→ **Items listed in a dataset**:
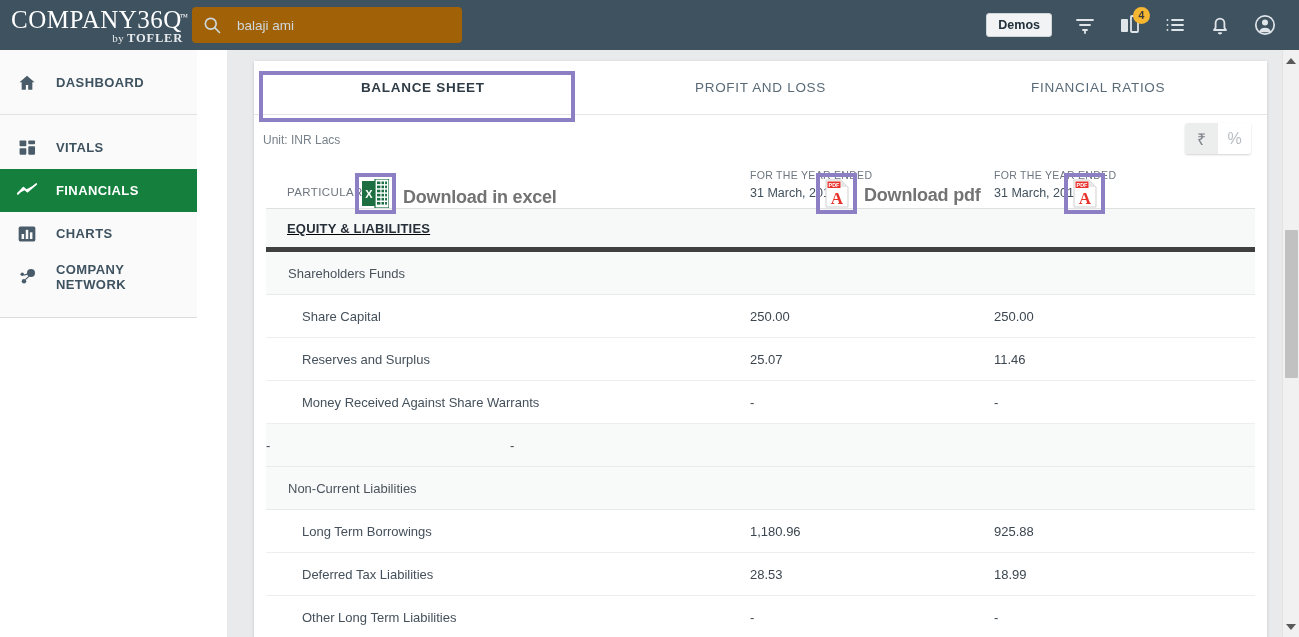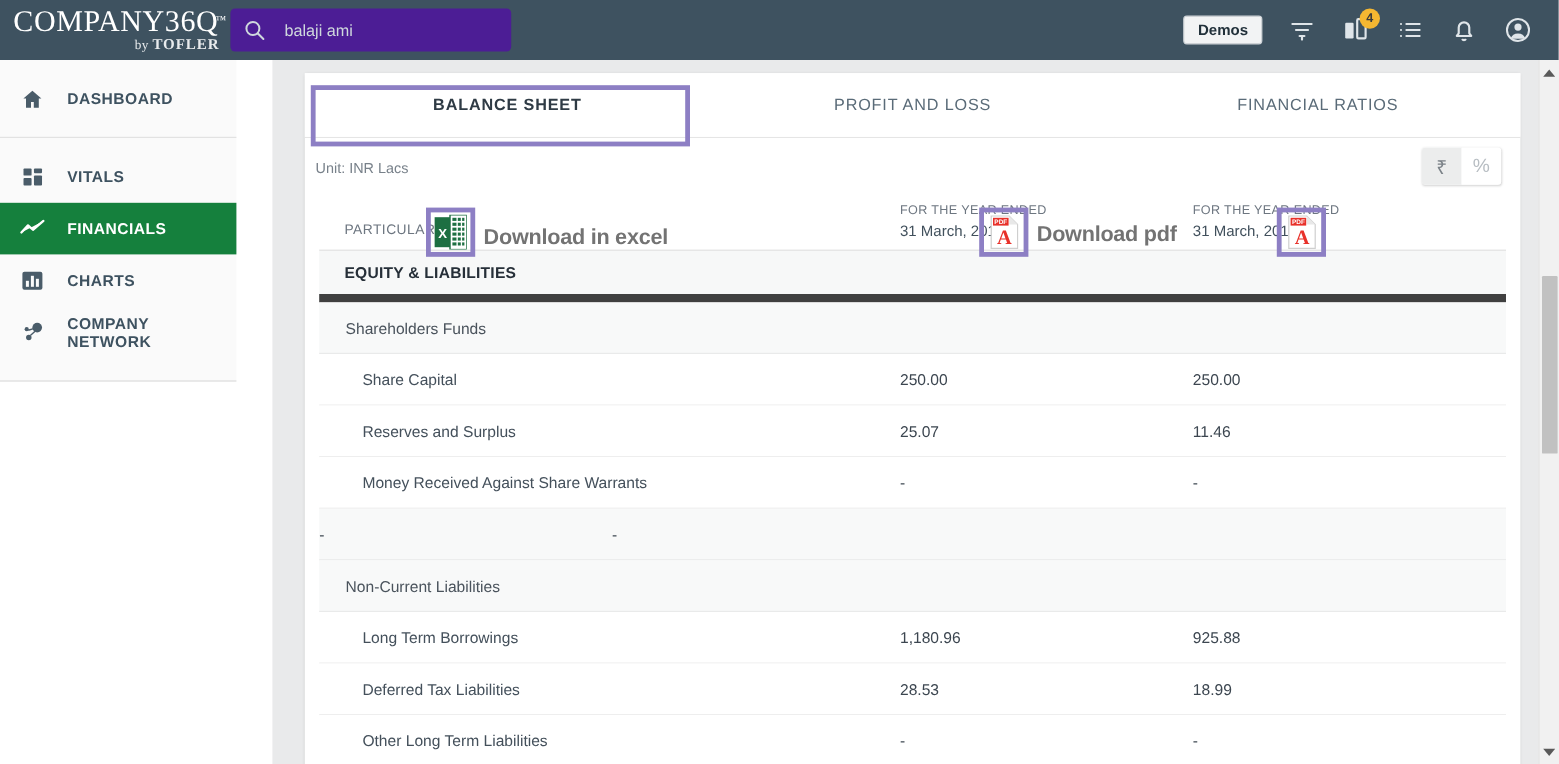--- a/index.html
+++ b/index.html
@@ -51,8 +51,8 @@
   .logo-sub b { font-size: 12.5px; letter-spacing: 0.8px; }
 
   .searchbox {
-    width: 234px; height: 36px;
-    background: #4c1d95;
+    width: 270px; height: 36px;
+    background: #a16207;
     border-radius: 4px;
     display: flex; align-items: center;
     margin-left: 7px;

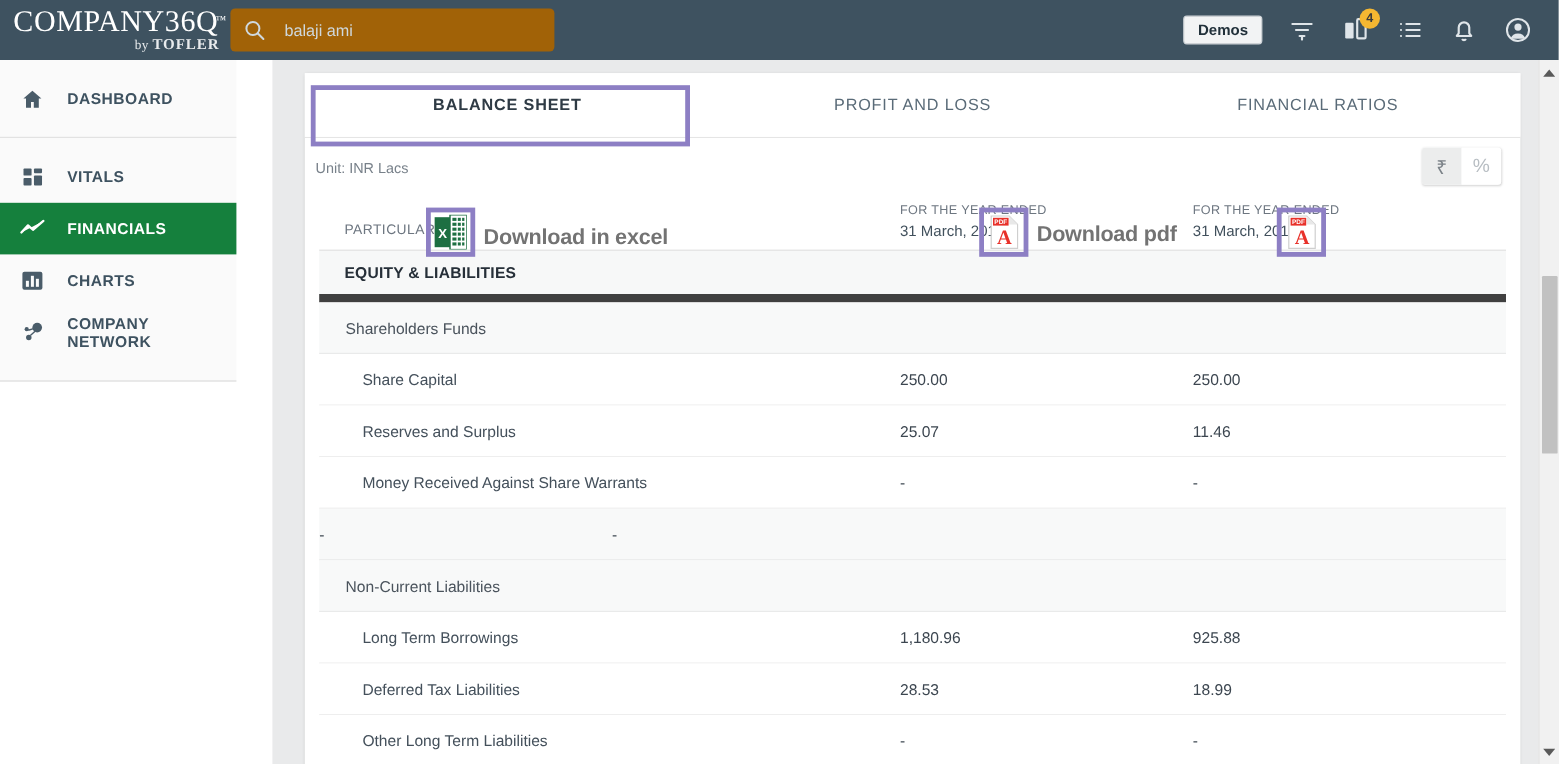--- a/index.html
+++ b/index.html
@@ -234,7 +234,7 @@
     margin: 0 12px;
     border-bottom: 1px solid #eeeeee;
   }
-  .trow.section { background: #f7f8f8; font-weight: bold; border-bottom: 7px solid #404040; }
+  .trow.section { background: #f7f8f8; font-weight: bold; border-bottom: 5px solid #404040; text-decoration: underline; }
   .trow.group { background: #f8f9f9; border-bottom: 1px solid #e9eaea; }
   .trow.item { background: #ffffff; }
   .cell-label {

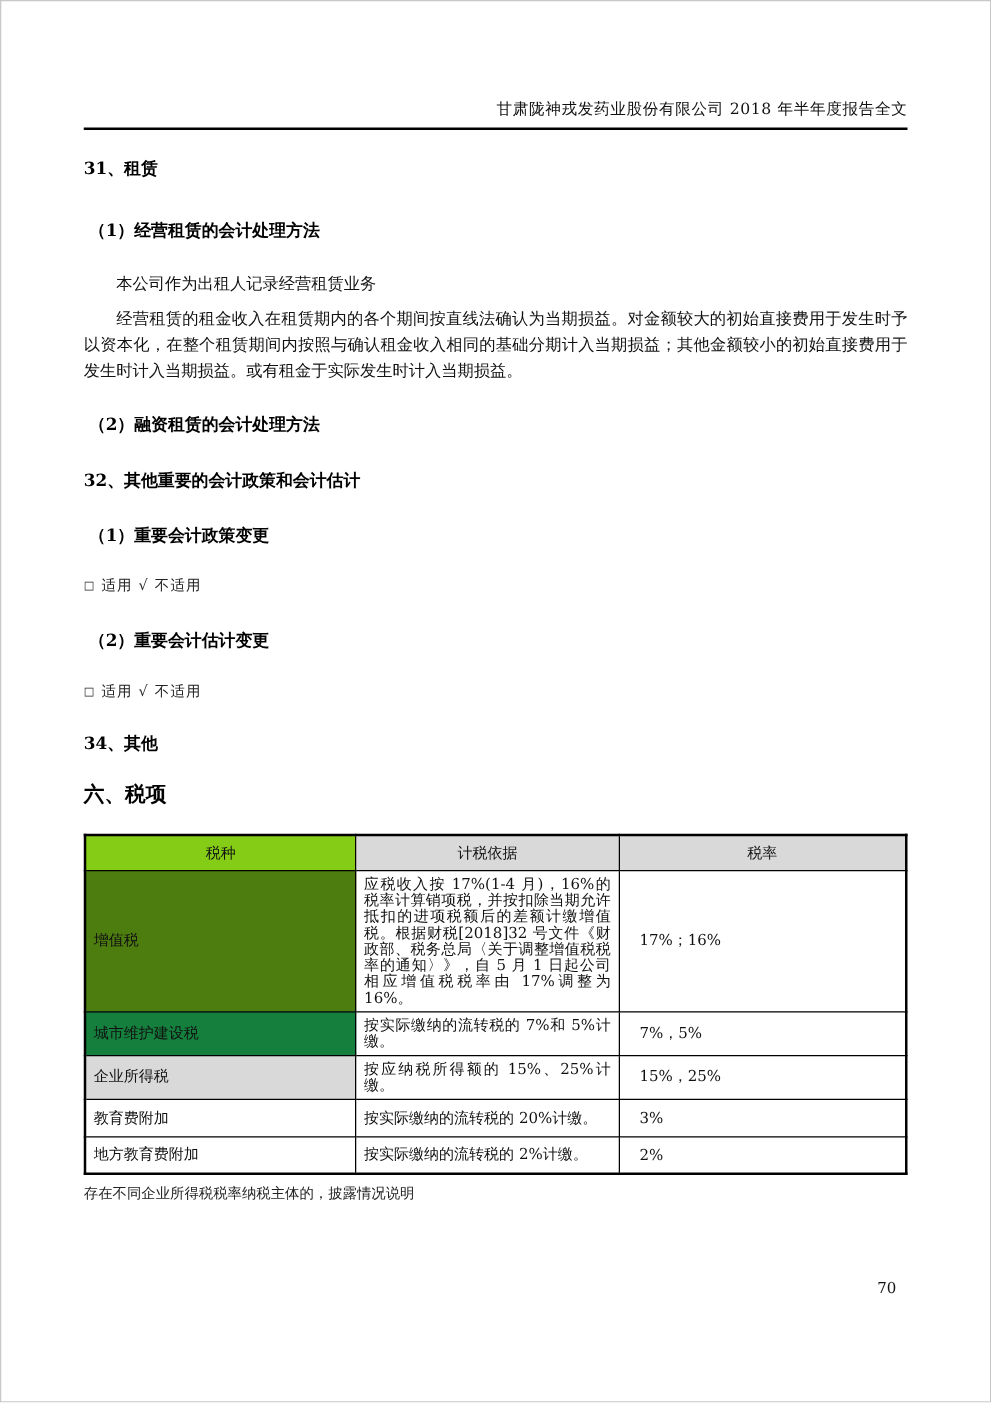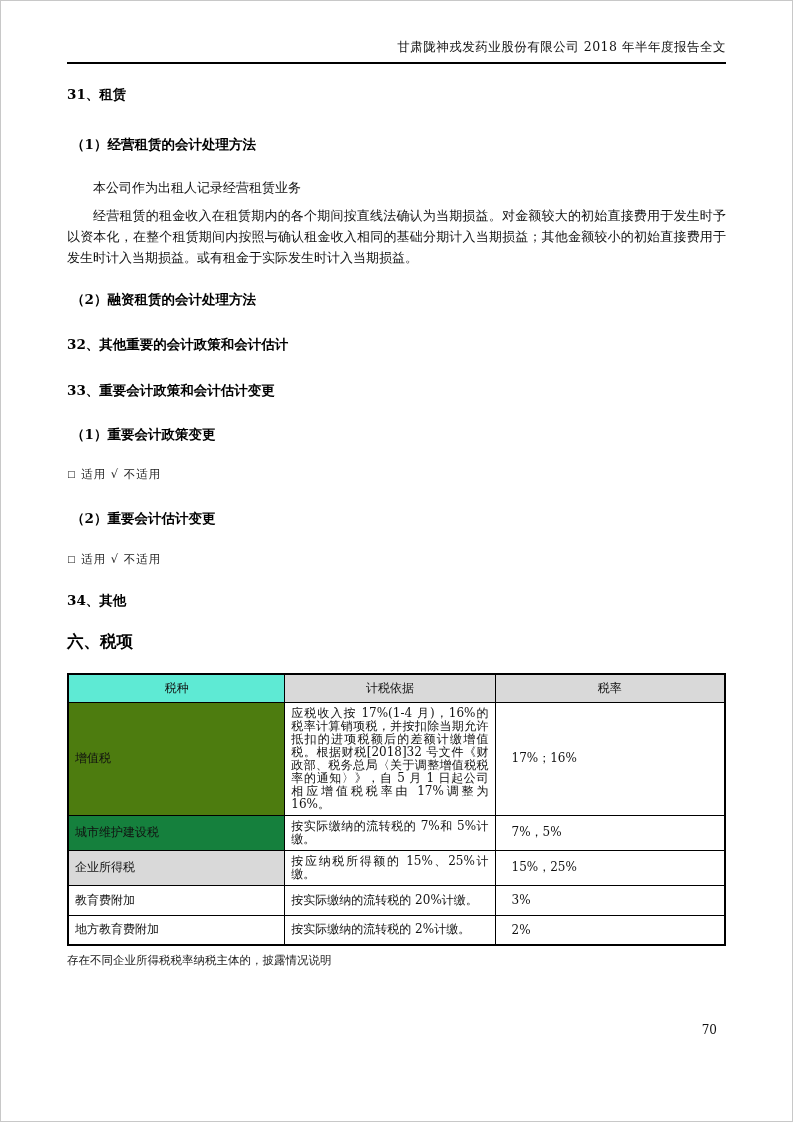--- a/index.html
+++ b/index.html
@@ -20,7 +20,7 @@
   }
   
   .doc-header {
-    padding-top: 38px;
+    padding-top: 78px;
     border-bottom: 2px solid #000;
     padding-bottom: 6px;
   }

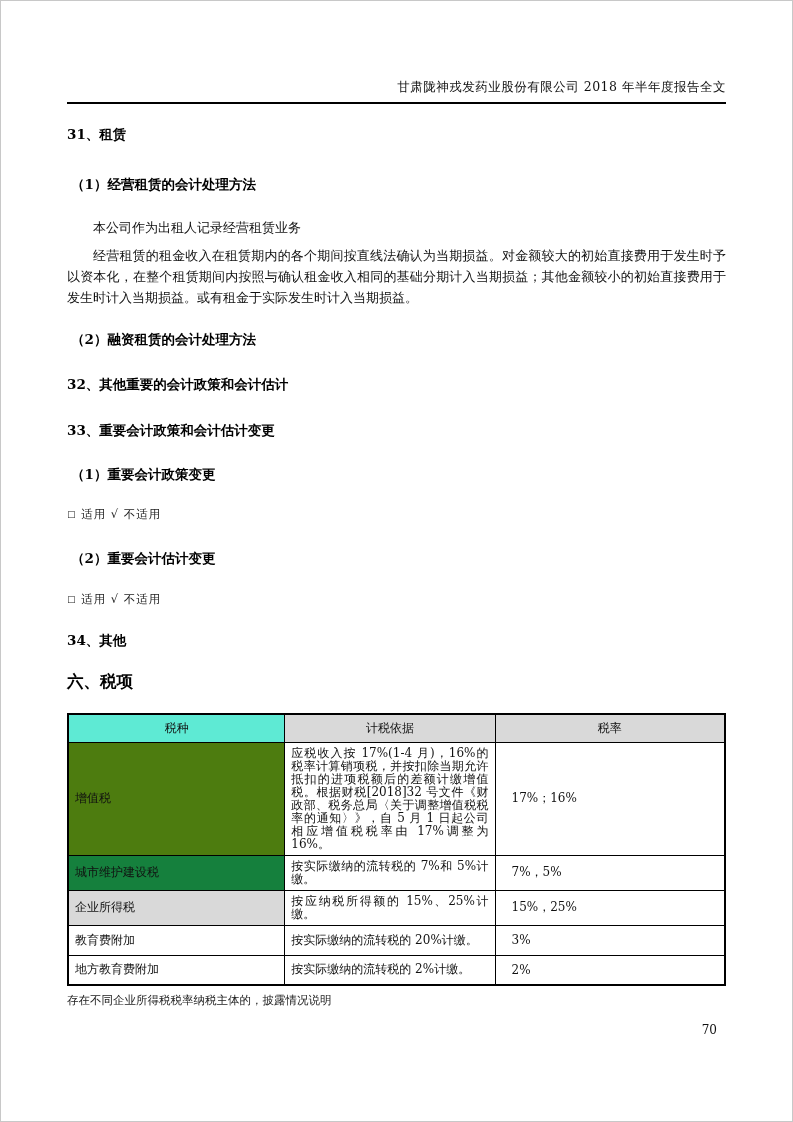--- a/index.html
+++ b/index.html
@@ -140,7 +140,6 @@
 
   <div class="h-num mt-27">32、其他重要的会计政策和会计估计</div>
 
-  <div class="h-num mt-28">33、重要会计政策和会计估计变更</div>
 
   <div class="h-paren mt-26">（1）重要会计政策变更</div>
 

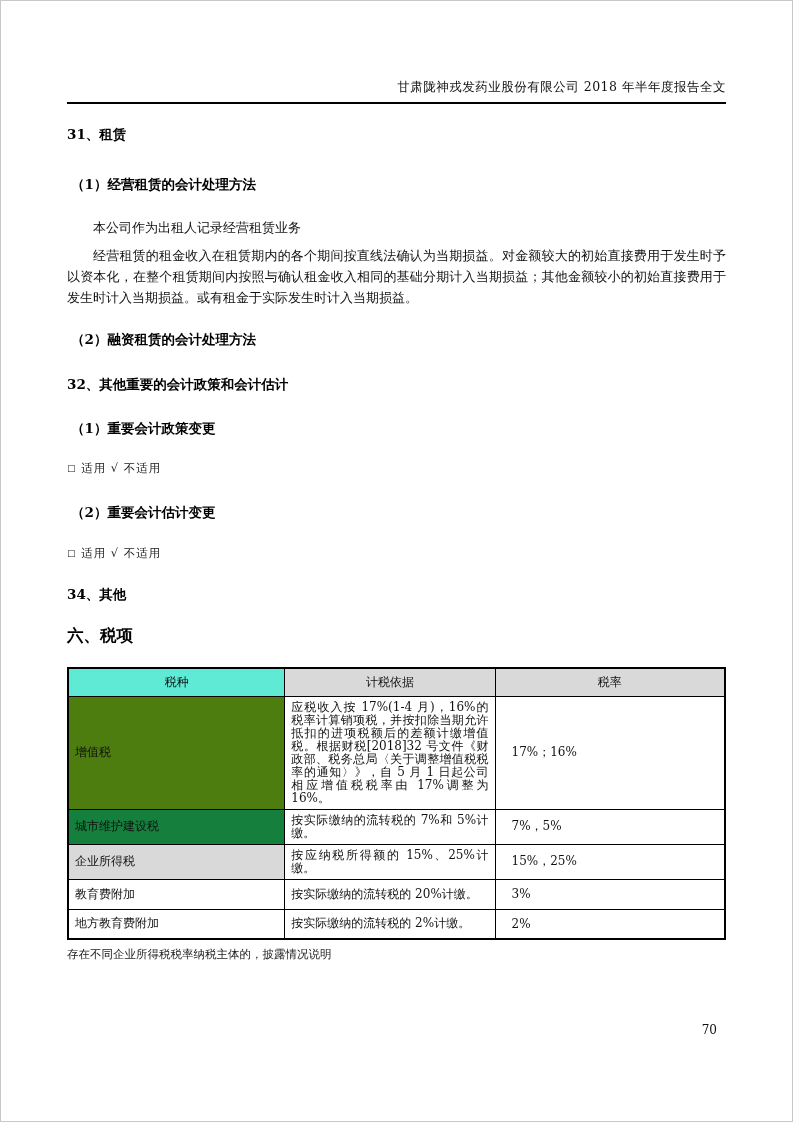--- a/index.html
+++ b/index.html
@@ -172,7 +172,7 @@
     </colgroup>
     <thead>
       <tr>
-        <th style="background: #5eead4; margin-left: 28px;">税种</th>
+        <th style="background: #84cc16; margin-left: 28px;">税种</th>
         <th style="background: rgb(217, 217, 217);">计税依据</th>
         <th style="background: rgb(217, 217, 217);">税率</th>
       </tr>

→ **Problem to work on**:
Return exactly the lines from the one with "-140,7 +140,6 @@" through the last line of the entries above, both ends included. No pictures may appear in the copy.

→ **Result of this task**:
@@ -140,7 +140,6 @@
 
   <div class="h-num mt-27">32、其他重要的会计政策和会计估计</div>
 
-  <div class="h-num mt-28">33、重要会计政策和会计估计变更</div>
 
   <div class="h-paren mt-26">（1）重要会计政策变更</div>
 

--- a/index.html
+++ b/index.html
@@ -172,7 +172,7 @@
     </colgroup>
     <thead>
       <tr>
-        <th style="background: #5eead4; margin-left: 28px;">税种</th>
+        <th style="background: #84cc16; margin-left: 28px;">税种</th>
         <th style="background: rgb(217, 217, 217);">计税依据</th>
         <th style="background: rgb(217, 217, 217);">税率</th>
       </tr>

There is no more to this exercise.